My personal tendency to swear a bit too much at inappropriate times was brought to my attention the day my cousins told me their dad said they weren’t allowed to swear at Thanksgiving dinner, “until Rachel says fuck.” I knew I had a potty mouth, but I didn’t realize I had shown it off in front of my family to that degree. It was then that I realized how often curse words fly out of my mouth without my full comprehension because I care deeply about the subject being discussed or have been injured. I use them to emphasize my opinion; to release negative emotions. I am a patient person always trying to spread positive vibes who sometimes sounds like a raging, whiny curse-a-holic. Why? Because I care. My heart is always on… and I dare say people like me because of it – that’s the reason they warn me not to care “too much”. They care that I care and don’t want to see me hurt by those that don’t care. What I don’t understand is why they refuse to believe in the power of caring. If the fact that others don’t care is reasonable justification for choosing not to care, what antidote is there besides caring?

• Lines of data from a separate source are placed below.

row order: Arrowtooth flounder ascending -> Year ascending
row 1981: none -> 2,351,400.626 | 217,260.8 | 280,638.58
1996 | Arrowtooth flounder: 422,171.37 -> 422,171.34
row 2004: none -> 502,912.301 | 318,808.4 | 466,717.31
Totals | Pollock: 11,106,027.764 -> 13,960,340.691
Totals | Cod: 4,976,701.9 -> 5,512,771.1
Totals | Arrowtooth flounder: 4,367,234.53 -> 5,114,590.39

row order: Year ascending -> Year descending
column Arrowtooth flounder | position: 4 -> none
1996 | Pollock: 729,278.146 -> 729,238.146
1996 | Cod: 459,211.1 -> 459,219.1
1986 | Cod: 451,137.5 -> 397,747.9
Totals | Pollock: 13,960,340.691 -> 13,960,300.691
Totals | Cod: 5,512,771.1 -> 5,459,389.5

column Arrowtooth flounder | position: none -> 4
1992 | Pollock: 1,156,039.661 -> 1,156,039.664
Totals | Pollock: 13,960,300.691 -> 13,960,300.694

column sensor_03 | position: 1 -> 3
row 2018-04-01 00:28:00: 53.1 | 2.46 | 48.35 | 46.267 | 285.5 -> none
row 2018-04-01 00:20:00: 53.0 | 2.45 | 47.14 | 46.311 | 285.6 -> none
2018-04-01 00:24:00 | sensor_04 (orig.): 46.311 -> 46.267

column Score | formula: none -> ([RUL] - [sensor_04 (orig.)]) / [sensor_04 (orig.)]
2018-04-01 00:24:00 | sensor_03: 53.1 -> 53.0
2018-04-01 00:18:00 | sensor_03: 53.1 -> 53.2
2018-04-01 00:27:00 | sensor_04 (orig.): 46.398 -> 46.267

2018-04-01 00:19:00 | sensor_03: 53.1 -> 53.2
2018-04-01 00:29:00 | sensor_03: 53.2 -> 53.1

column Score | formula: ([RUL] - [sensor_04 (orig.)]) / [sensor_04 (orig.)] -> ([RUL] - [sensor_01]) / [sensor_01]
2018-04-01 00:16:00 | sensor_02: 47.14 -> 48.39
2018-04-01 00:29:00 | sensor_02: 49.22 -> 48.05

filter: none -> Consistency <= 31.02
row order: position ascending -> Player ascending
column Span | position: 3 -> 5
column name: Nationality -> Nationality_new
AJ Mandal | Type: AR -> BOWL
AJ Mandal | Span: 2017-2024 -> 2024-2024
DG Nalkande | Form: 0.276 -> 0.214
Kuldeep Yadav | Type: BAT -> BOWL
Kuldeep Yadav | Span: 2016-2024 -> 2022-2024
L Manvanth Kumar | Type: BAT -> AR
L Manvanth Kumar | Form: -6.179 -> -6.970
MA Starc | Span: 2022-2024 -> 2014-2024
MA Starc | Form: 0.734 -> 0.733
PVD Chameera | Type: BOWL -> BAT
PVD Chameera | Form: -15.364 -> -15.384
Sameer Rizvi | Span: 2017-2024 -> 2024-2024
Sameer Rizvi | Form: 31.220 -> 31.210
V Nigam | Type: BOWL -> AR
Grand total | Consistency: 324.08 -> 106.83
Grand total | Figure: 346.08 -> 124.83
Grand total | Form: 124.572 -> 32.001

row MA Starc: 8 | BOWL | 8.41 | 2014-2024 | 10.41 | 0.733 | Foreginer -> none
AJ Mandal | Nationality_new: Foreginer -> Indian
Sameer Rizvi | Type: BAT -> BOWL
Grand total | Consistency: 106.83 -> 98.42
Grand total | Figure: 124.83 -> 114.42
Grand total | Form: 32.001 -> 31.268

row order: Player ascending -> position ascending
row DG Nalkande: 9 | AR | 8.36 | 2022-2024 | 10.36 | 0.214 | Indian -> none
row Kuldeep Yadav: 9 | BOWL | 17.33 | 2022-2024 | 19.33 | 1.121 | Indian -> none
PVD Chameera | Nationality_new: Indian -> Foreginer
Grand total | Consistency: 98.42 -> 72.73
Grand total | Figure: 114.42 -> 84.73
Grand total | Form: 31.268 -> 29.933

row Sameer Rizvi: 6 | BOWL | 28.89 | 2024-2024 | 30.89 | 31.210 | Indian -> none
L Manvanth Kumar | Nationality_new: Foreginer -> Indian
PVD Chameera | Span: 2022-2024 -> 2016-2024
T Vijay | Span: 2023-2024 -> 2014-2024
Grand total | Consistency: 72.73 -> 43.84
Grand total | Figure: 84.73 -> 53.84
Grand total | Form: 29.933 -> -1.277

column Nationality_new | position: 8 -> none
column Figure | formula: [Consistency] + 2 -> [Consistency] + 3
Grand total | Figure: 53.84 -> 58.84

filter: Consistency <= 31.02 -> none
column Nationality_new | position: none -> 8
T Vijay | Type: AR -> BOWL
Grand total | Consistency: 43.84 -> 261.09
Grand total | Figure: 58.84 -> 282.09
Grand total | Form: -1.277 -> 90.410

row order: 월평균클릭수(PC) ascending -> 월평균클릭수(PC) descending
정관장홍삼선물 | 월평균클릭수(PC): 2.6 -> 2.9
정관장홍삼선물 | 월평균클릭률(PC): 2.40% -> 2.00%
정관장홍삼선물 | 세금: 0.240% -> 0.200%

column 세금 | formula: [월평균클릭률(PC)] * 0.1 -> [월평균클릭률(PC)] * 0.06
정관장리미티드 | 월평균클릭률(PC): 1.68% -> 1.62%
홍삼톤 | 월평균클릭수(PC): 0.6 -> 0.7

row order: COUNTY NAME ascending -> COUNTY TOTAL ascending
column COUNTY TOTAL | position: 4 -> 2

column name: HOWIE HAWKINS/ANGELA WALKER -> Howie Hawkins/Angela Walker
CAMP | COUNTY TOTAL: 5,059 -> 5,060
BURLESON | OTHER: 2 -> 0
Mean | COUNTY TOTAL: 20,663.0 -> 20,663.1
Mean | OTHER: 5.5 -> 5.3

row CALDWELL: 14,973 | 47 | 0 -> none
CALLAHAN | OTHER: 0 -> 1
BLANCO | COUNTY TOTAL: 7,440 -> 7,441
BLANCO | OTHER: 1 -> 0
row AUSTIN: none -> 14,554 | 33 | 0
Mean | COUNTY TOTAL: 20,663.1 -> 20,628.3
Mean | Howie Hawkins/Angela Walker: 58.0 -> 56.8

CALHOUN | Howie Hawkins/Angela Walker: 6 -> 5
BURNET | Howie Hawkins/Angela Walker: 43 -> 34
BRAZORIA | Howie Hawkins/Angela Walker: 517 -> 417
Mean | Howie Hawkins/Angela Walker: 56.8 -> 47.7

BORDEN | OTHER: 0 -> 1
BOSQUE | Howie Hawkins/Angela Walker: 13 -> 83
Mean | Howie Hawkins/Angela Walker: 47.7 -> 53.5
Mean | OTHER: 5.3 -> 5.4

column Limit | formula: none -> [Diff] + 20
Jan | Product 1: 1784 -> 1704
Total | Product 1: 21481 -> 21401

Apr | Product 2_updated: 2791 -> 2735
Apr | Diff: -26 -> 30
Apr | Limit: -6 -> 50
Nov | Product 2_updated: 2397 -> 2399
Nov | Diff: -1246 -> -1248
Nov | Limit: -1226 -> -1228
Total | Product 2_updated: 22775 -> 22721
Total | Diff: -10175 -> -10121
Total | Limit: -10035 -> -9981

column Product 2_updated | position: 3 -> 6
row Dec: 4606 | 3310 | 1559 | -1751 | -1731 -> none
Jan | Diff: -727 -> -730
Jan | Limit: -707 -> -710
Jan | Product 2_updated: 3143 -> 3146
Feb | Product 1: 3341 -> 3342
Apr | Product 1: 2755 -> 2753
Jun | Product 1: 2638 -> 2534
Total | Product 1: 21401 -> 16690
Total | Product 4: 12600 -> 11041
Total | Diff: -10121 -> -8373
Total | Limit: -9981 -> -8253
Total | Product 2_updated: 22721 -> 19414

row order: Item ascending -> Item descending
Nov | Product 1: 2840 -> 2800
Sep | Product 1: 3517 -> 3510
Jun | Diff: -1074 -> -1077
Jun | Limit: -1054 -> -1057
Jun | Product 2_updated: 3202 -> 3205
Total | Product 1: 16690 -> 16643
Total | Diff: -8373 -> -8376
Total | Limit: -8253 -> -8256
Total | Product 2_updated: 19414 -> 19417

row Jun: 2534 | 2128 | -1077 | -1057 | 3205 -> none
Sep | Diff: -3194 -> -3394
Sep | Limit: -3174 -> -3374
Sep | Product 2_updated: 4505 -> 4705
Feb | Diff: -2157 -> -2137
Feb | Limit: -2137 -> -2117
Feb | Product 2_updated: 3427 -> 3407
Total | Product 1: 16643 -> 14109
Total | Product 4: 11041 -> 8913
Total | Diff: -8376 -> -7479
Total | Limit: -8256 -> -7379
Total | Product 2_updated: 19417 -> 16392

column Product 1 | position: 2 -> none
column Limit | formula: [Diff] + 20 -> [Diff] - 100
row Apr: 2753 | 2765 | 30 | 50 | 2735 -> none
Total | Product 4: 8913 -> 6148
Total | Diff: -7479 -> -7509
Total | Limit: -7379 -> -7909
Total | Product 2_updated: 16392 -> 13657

The poker world is proof of how harsh the real world would be if no one cared about anyone else. You must exploit others’ weaknesses to succeed. It is the closest I’ve come to fighting a war. There are times when I’ve wondered why I love it so much; why I think it’s my destiny to play such a cold, uncaring game. Perhaps I was drawn to poker because it gives me a chance to fight back against all those who have hurt me – everyone who didn’t care when I thought they should. Maybe I want a windfall of money to make up for the hardships I’ve endured and enable me to give generously to the causes I think deserve it most. Then again, it is possible I want to prove that while caring when others don’t can be emotionally painful, it doesn’t impede you from succeeding in the long run. In fact, it makes you stronger.
I know my continued desire to be a full-time artist, writer, and poker player despite years of not achieving noteworthy success doesn’t make sense to most people and I don’t give a fuck. The thing I care about most is whether or not I am living the life I was meant to live; being the me I was meant to be. So, in my daily life, when needed to spread good in the world, I will continue to allow you to exploit my caring nature and have faith that it will pay off for me in the long run. I will take comfort from the fact that I am doing my best not to behave selfishly and give others reasons for doing the same. I will swear when I want to, cry when I need to, and continue trying to show you the value of following your heart. I am determined to be the change I want to see in the world, whether or not you care or think I should. Life is tough no matter what way you play the game and I fucking care how I play it.